The mood in the camp as we prepare for press night is very good. We put in our last couple of changes last Saturday, and on this scale making a change of any type is a nightmare - you have to re-rehearse three sets of kids, for a start. Just a line cut can literally take an afternoon. So Sam came out on Tuesday night and said, "Those two changes are going to be taken out. They didn't work. And that's it now, the show is locked."
What I loved about that moment is that he knew we'd overshot and, whereas every other change through previews had definitely improved the show, here we had made two changes that had to come out because they weren't right, and that's when we realised that we had finished. That's not to say it's now perfect, of course, but we need to give the show to the actors.
We feel ready. It would have been awful to have been thinking, ‘Oh God, if only we had another week'. But I'm confident that what we're putting out there is best version of what we can do, and that's all we could've hoped for.
The flip side of that is that now, for first time, I'm beginning to look down. By which I mean for five years I've tried not to think about how massive this thing is - I have never allowed myself to as I genuinely would've frozen. A bit of me never believed we'd get this far anyway. A bit of me kept thinking, ‘they'll probably fire me'. So yesterday [Wednesday] was the first time I didn't have anything to do, and all I could do was sort of look down and feel sick with fear. But it's important to feel that, I think. It's a good sign.
I've never been involved in anything on this scale before. It was great having Sam [Mendes] in rehearsals, because he's used to working at this level and was able to be more playful with the show as a result. Working with someone with that kind of artistic heft is great - it's not on every project your director takes two years out to direct a Bond film.
Sam told me to write the book as if it were a billion dollar movie. That was wonderful because normally on a project like this I would've immediately started thinking about logistics.

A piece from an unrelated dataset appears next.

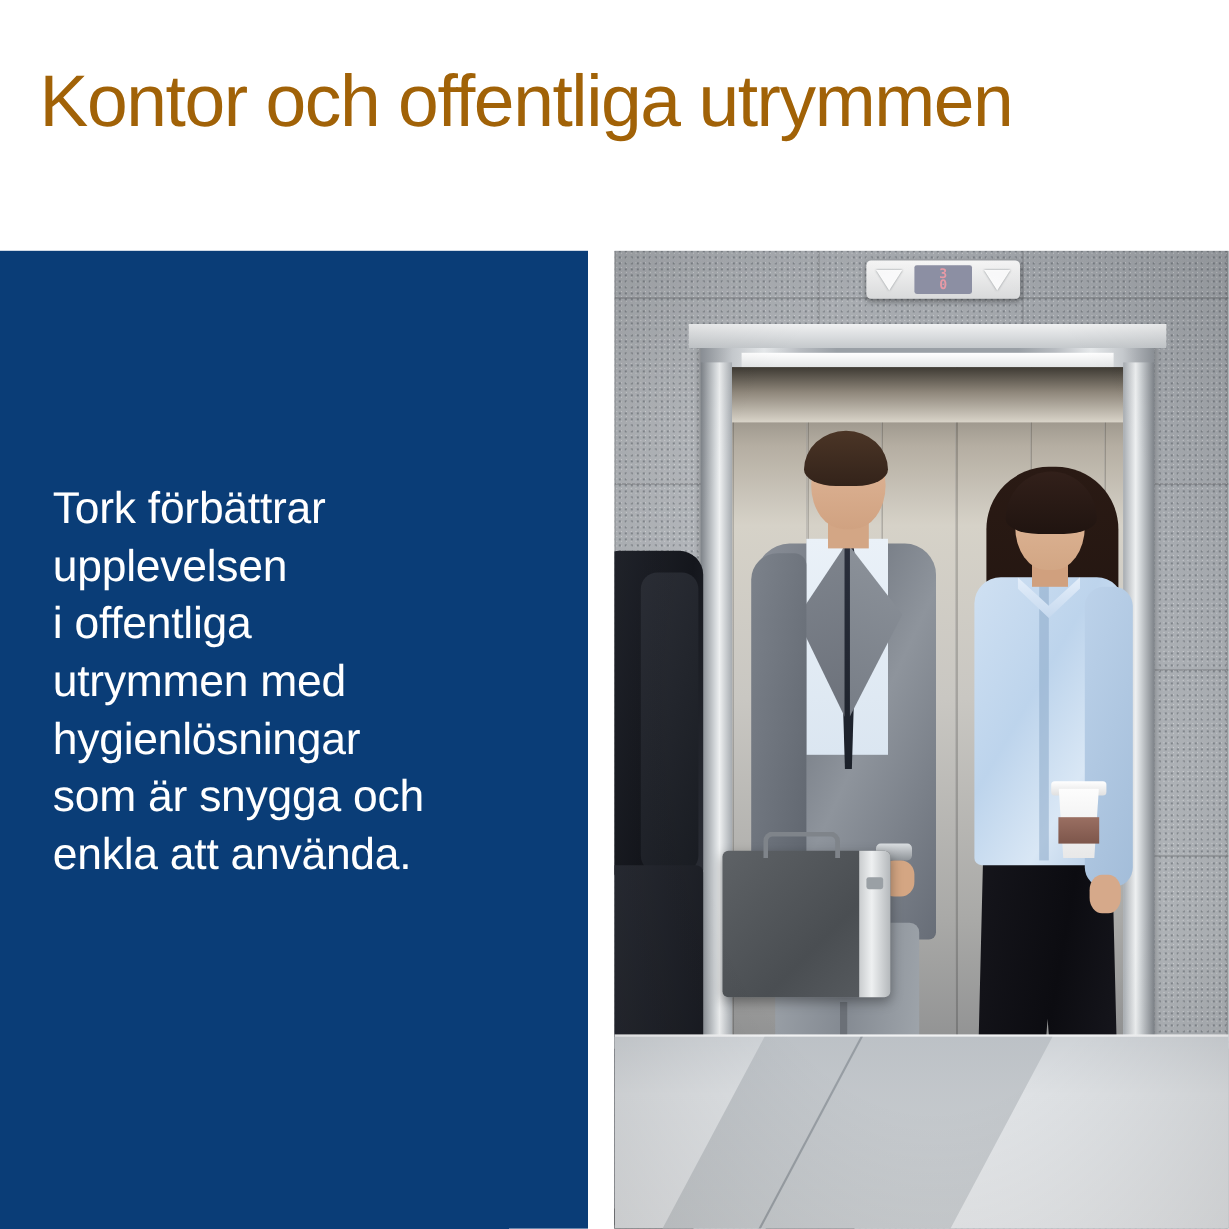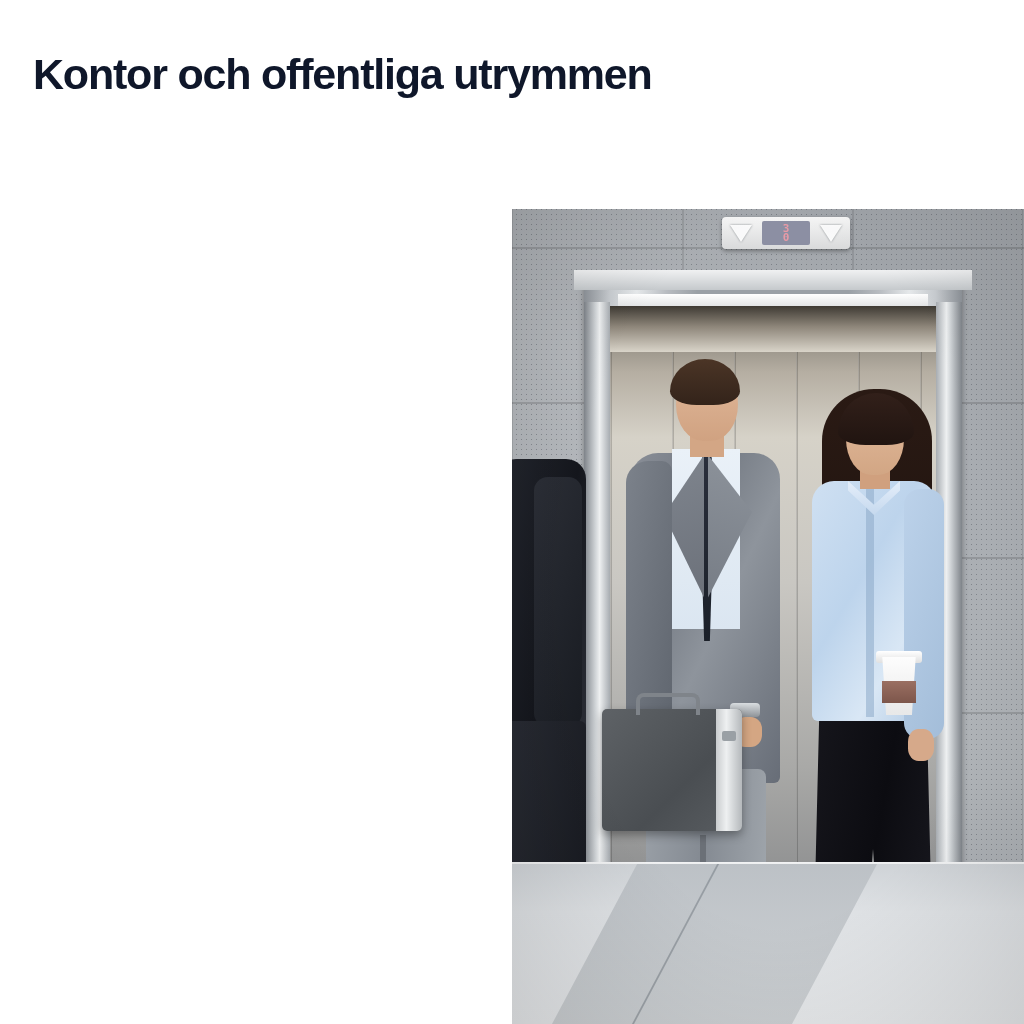"Kontor och offentliga utrymmen" .page-title { color: #0f172a -> #a16207; font-size: 43px -> 61px; font-weight: bold -> normal }
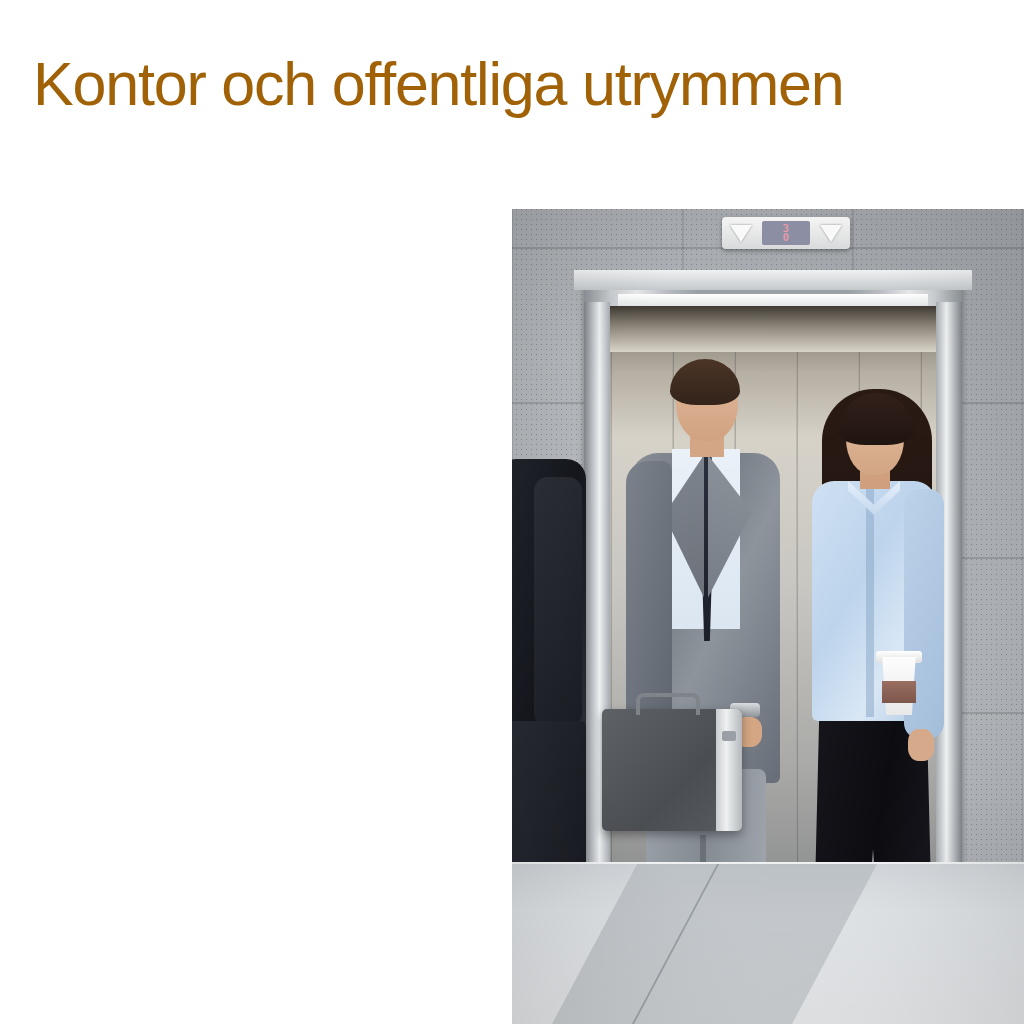"Tork förbättrar" div.blue-panel { html: none -> <div> <div>Tork förbättrar upplevelsen i offentliga utrymmen med hygienlösningar som är snygga och enkla att använda.</div> </div> }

But Sam and Scott [Wittman] and Marc [Shaiman] all encouraged me to be creative, which was great because it meant I could write Chocolate Factory exactly how I wanted to.
Initially I wrote a play with no songs in it and then Scott and Mark started to say, ‘this is where we see this number going' and ‘we think we could tell that through a song'. They were very generous with me and it certainly never felt like a battle; we all just wanted to tell the story as clearly as possible.
But it's been an enormous challenge - the story is catastrophically difficult to adapt. It has a central protagonist that does next to nothing; it's very much in two halves; it has a major character you don't meet until very late on; it doesn't have a plot to drive it. I spoke to Dennis Kelly, who wrote the book for Matilda, and he said "The trouble with Roald Dahl is that he just f***ing made it up as he went along." And what he meant by that is that Dahl usually invented the next chapter without any particular reference to the chapter before, which is great if you're reading a book to kids night after night, but a nightmare if you're trying to adapt it into a two hour play.
The full collaborative process only began in February when we started rehearsing. The set was designed by that stage and that affected me in terms of the storyline - there was quite a lot to work out just with the scenery changes. Our transitions became so complicated that they have actually become scenes in themselves. And a lot of dialogue changed after I started getting feedback from the actors - you realise that children need much simpler dialogue, for example, and Douglas had some strong ideas about Wonka that we incorporated.
But really once we were all in the room it was like any other production in that it all started to get really bouncy and interesting and everything shaped everything else, as it should do.